* Task statement:
Everything in the listing below must be set down again exactly, apart from the pictures.

* Available data:
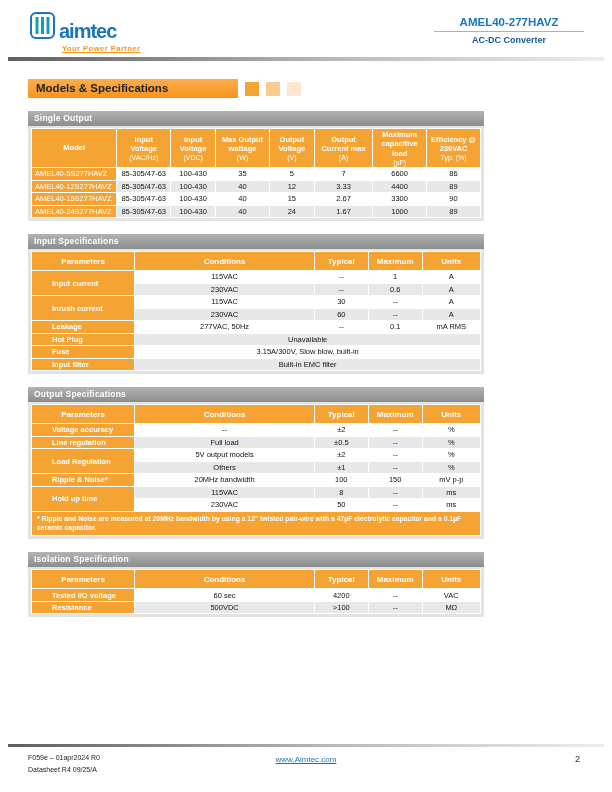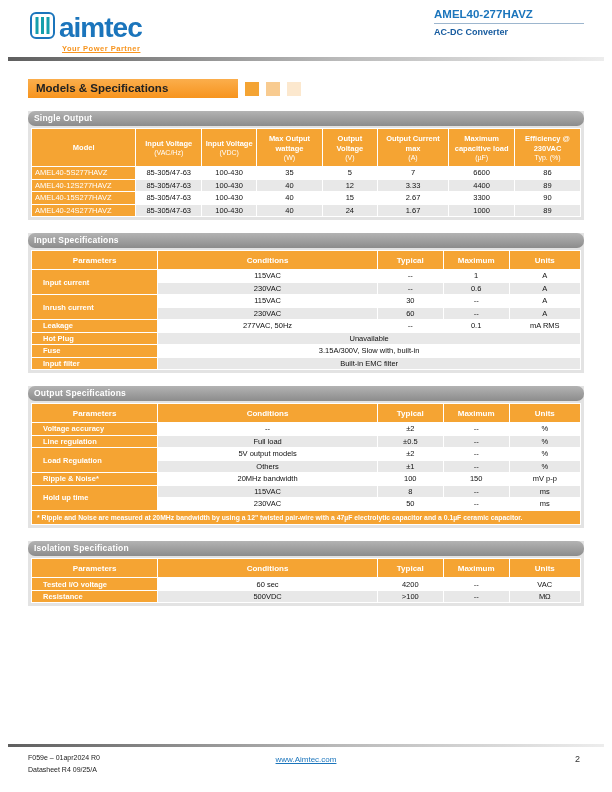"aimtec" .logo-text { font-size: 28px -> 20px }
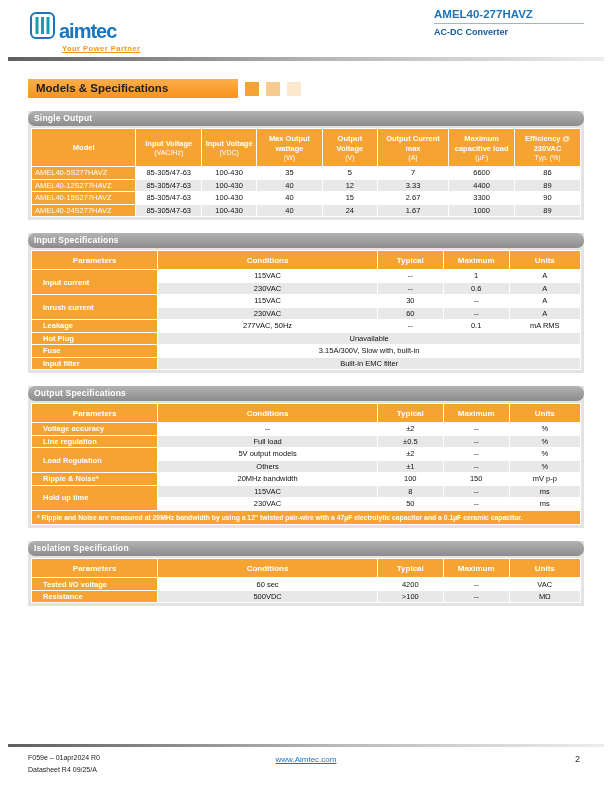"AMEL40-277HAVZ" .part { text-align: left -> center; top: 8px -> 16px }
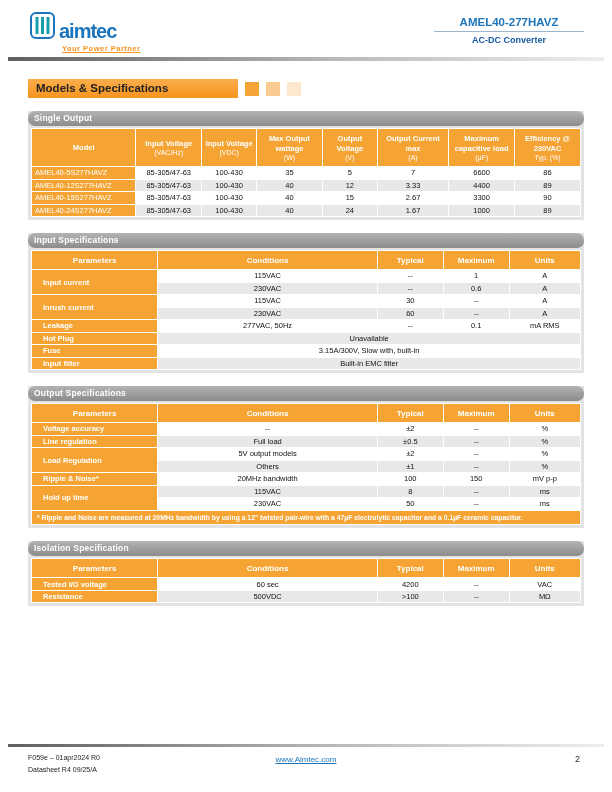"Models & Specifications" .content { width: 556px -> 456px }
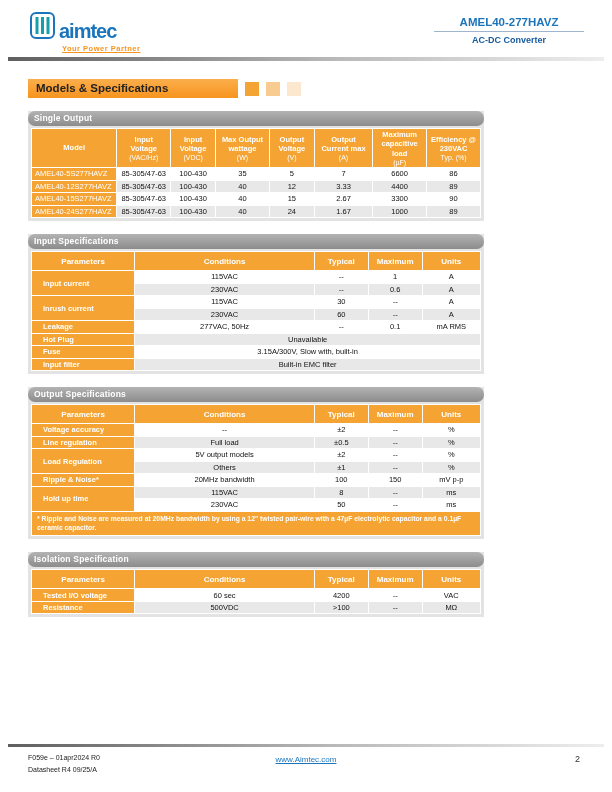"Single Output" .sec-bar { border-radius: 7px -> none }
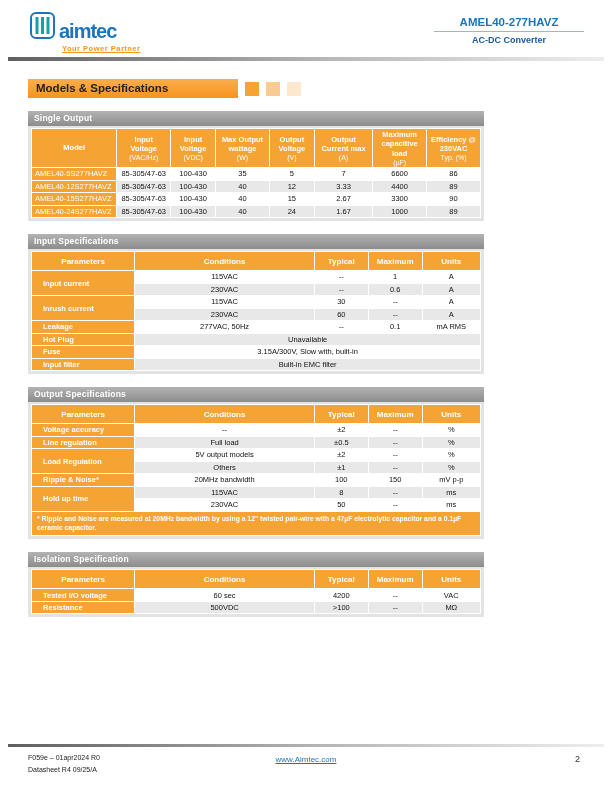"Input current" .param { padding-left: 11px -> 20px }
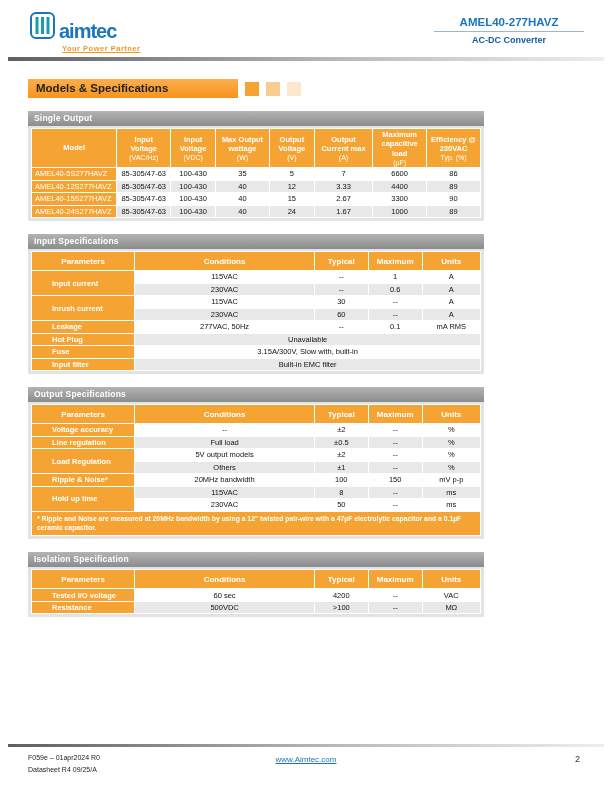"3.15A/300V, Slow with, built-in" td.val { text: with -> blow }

* Answer:
"aimtec" .logo-text { font-size: 28px -> 20px }
"AMEL40-277HAVZ" .part { text-align: left -> center; top: 8px -> 16px }
"Models & Specifications" .content { width: 556px -> 456px }
"Single Output" .sec-bar { border-radius: 7px -> none }
"Input current" .param { padding-left: 11px -> 20px }
"3.15A/300V, Slow with, built-in" td.val { text: with -> blow }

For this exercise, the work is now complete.